When I came to Plainfield North, my coaching style was the same style as I had been coached in high school and college. I loved repeat 200’s/ high volume, lifting weights and working really hard every single day. I had been a hard worker my whole life so naturally, this style of coaching really fit what I loved to do. When I was hired, Coach Holler told me about his program and I immediately thought it needed more volume to be successful. I could not have been more wrong.

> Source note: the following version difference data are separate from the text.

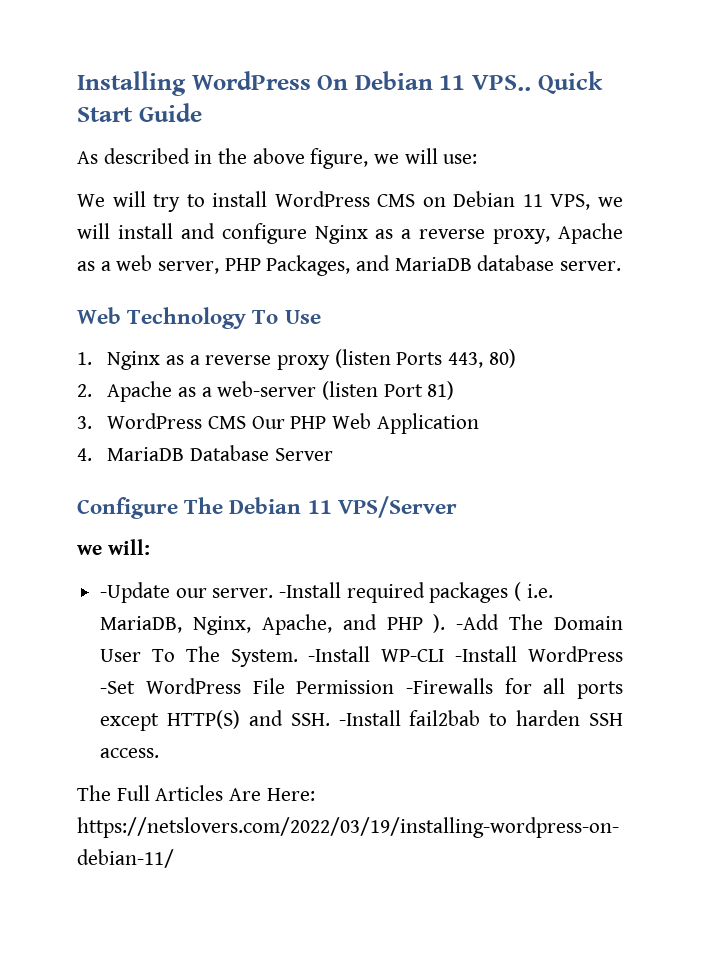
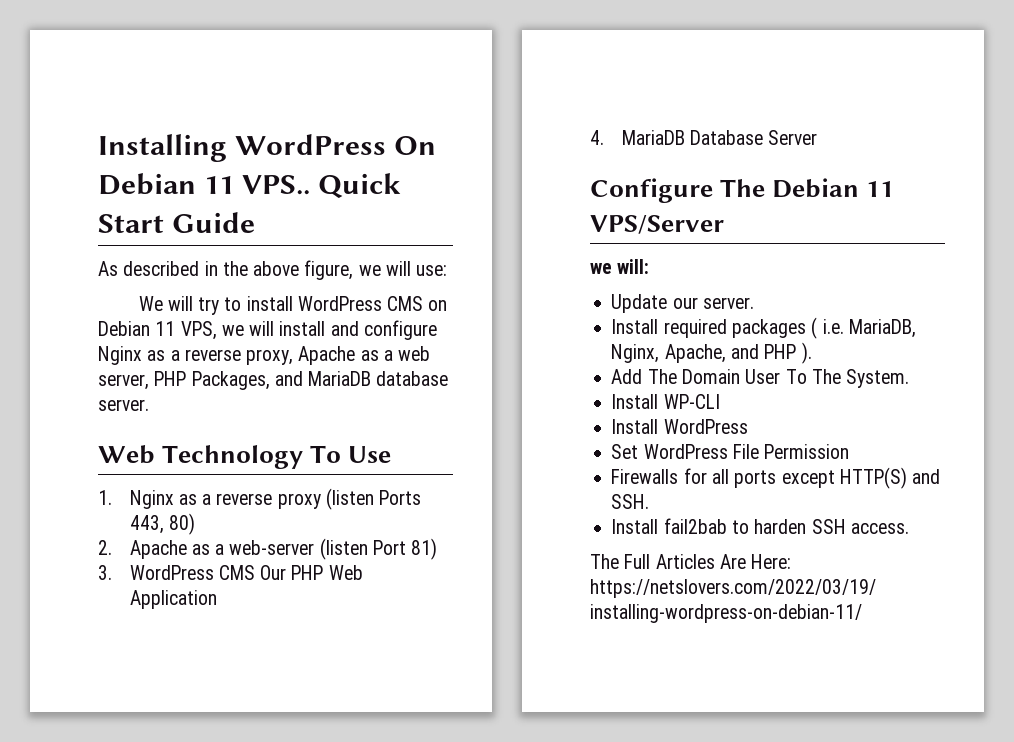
[100,582,171,603] -Update -> [611,294,668,313] Update
[279,582,342,598] -Install -> [611,319,659,334] // Install
[456,614,500,630] -Add -> [611,369,643,384] // Add
[308,646,371,662] -Install -> [611,394,659,409] // Install
[455,646,623,662] [100,681,136,694] -Install WordPress -Set -> [611,419,748,434] [611,444,639,459] // Install WordPress // Set
[405,678,493,694] -Firewalls -> [611,469,679,484] // Firewalls
[338,710,401,726] -Install -> [611,519,659,534] // Install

To give you a little of a backstory, I grew up in a very small Midwest town, Fulton, IL. We had one coach for the entire team and we ran A LOT. I can’t remember ever sprinting full speed in practice. A sprint practice consisted of a 800m warm-up followed by static stretching then running lots of repeat 200’s or 300’s or variations of that. After that we would do our technical events. Practicing for long jump consisted of my coach holding a broomstick out and saying jump over it. The training seems so silly now but back then, I thought that was great training. Despite the training, we had a great 4×4 that looked to be the team to beat after running the top time in prelims at the state meet in 2004. That is until we got beat in the state finals by Harrisburg, coached by, you guessed it, Tony Holler. They ran 3:21.37 to take the win after barely squeaking into the finals placing 3rd in their prelim heat. I wonder what Coach Holler said to inspire his guys for finals? I know I’d run my heart out in a 4×4 for Coach Holler.

My high school best in long jump was 18’7″ which on my team at Plainfield North wouldn’t even be top 10. I miraculously was allowed to be a walk-on at a small Division 2 school where I upped my best to 19’11”. College training was a lot harder than high school. It was a lot more structured and I started to get actual long jump technique work for the first time in my life. However, we ran a lot of repeat 200’s and a lot of volume. Which, of course, I loved because I loved working hard. The greatest thing for me about college track and field was that I fell in love with the sport and my passion has never stopped to this day.

I continued to compete post collegiately and have jumped over 19 feet every single year since. If I can jump 19 feet this season, it will be my 15th straight year of long jumping at least 19 feet. I jumped 19’10” at the age of 30. And, last year at the age of 32, I jumped 19’5.5″. My best jump as a sophomore in college was 19’6″ and 13 years later, I was jumping the same. “Old guys” are not supposed to jump this far but Feed the Cats for jumpers works even for old cats like myself.

Feed the Cats for jumpers is super simple. I minimize the amount of jumping we do but increase the focus. Fast guys don’t always jump far but getting faster makes guys jump farther. Here are some general guidelines that I abide by in Feed the Cats for Jumpers:

Jumpers are always sprinters first.

Most coaches are doing too much volume in their jumps work.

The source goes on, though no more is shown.